OK, let me preface this by saying officially this is not a review of The Hobbit. I’m about to admit something that may get me “unfriended” by my many Tolkien-loving Facebook friends and kicked out of the Patheos Catholic Channel for lack of street cred. Here goes:
I have never read The Hobbit.
or indeed any of the Lord of the Rings trilogy.
I vaguely remember “Cliff noting” some Tolkien in high school days (don’t tell my teenager!) and I have napped on several occasions through all three of the epic Lord of the Rings movies. I get my Orcs confused with my Trolls, and I never really understood what was going on with that ring, or that creepy little Gollum guy.
Scandalous, I know. How can I even call myself a Catholic blogger?!
But guess what? That might make me just the perfect person to tell you about The Hobbit from a very simple perspective. If you want a stunningly-written review go straight to Steven Greydanus’ genius piece here – he’s a real movie reviewer! For another terrific perspective, read what my friend and fellow Patheos blogger Tony Rossi has to say in his fantastic article – he even mentions the special 48 frames per second filming process. For parents wondering about taking kids, this review has a great breakdown of the factors that contribute to the PG13 rating. My take on that was that it’s largely owing to the violence, which actually never felt gratuitous in any way.
I loved The Hobbit!
I was invited to attend a special screening, in 3D (which I honestly could have done without) and went in the company of my husband and son — both major Lord of the Rings movie fans. My son, who actually has read the books (or at least enough of them to do well on tests in school) had a lot to say about the movie’s lack of relationship to the original book. Not that he didn’t like it, but his “take” seems to echo that of reviewers who felt it departed from its origins.

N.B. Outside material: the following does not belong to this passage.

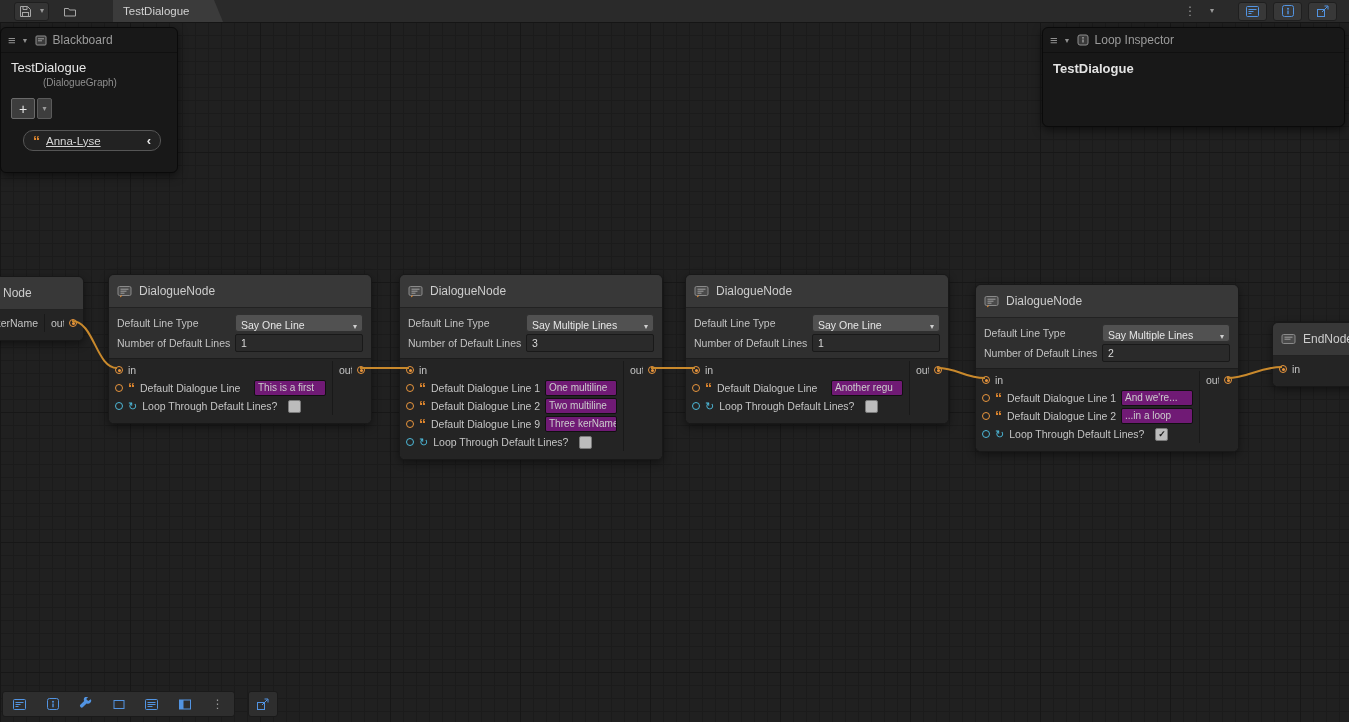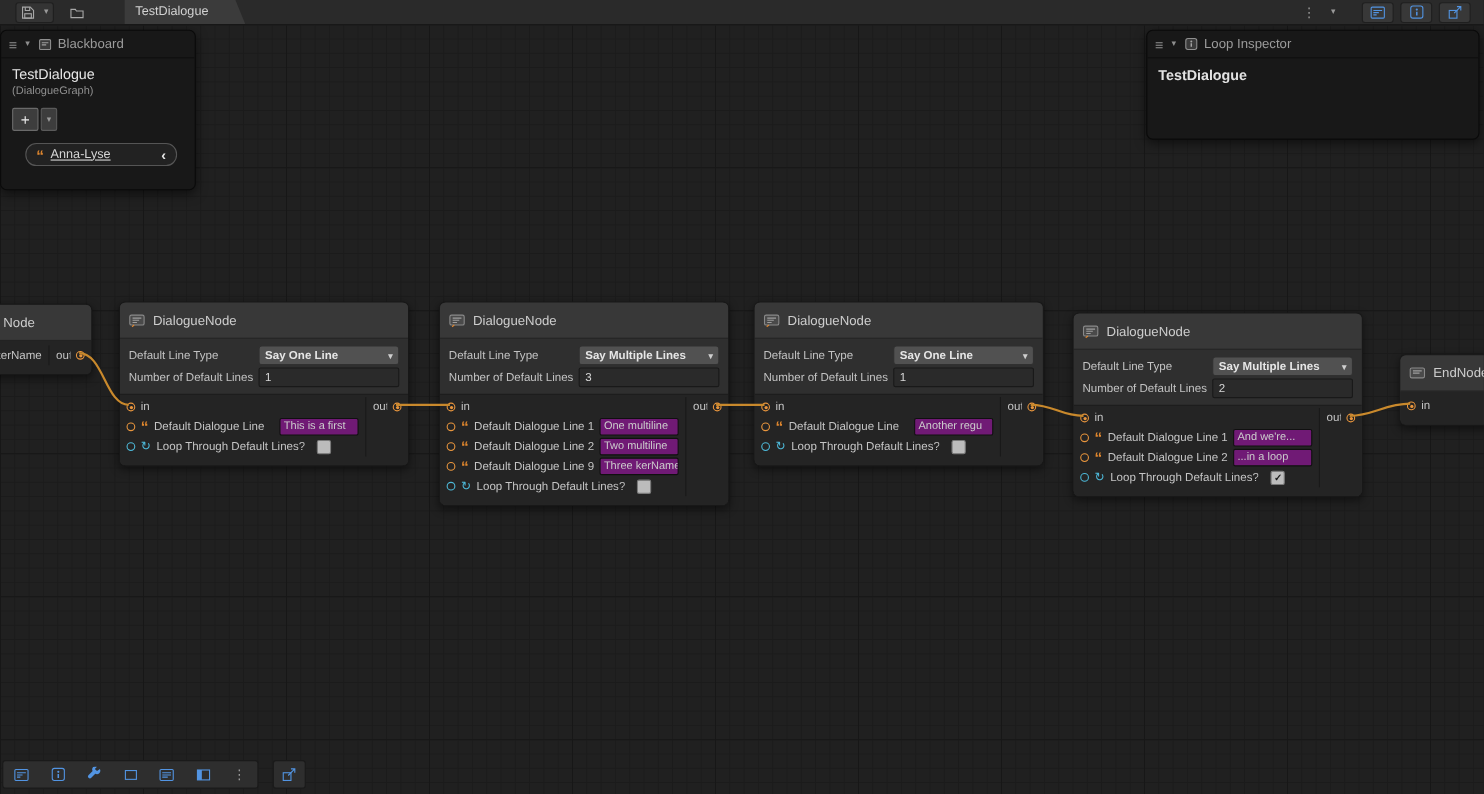"(DialogueGraph)" .bb-type { margin-left: none -> 32px }
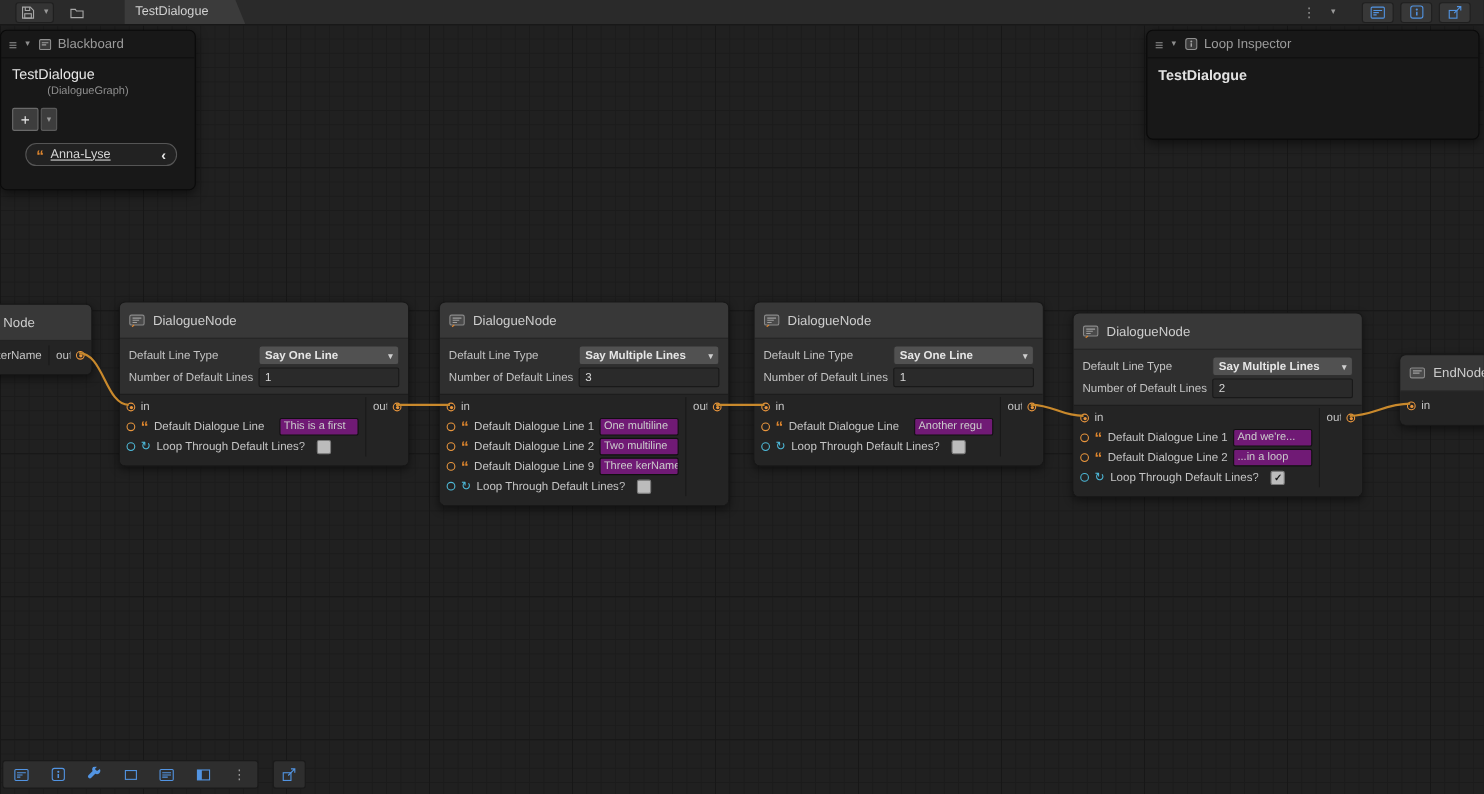"Say One Line" .dropdown { align-items: center -> flex-end; font-weight: bold -> none }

Since I had no preconceptions, I left the movie theater entranced. The musical score was stunning, I loved the acting, the characters caught my heart, and I didn’t really even mind the battle scenes too much. I fell in love with Bilbo (Martin Freeman), rooted the whole way for the Dwarves (especially their leader Thorin Oakenshield beautifully played by Richard Armitage), couldn’t stand the Orcs and actually didn’t even really mind little Gollum (Andy Serkis). Indeed, Gollum was actually at the center of one of my favorite points of the movie, which I won’t spoil for you here.
Another of my favorite moments in the movie happens in a dialogue between Gandalf (Ian McKellen) and Galadriel (Cate Blanchett, who is amazingly gorgeous), when the wizard shares the following:
“Saruman believes that it is only great power that can hold evil in check. That is not what I’ve found. I found it is the small things, everyday deeds of ordinary folk, that keeps the darkness at bay. Simple acts of kindness and love. Why Bilbo Baggins? Perhaps it is because I’m afraid, and he gives me courage.”
That moment, which had me grabbing simultaneously for my Moleskine and my kleenex, is at the heart of what I loved about The Hobbit. I was captured emotionally by the relationships, the sense of loyalty, and most of all the idea of mission that is at the core of this story. While I could have done without a few of the battle moments, I’d go back to see The Hobbit in an instant (but not in 3D) and actually have plans to start viewing The Lord of the Rings over Christmas vacation.
I hope you’ll consider viewing this movie with your older children — I think it holds the potential for a marvelous conversation-starter about how we devote ourselves to the things that matter most in this life, even when this leads us well beyond our Hobbit-hole comfort zones and into perilous challenges. Once you’ve seen the film, I’d love to hear what you think.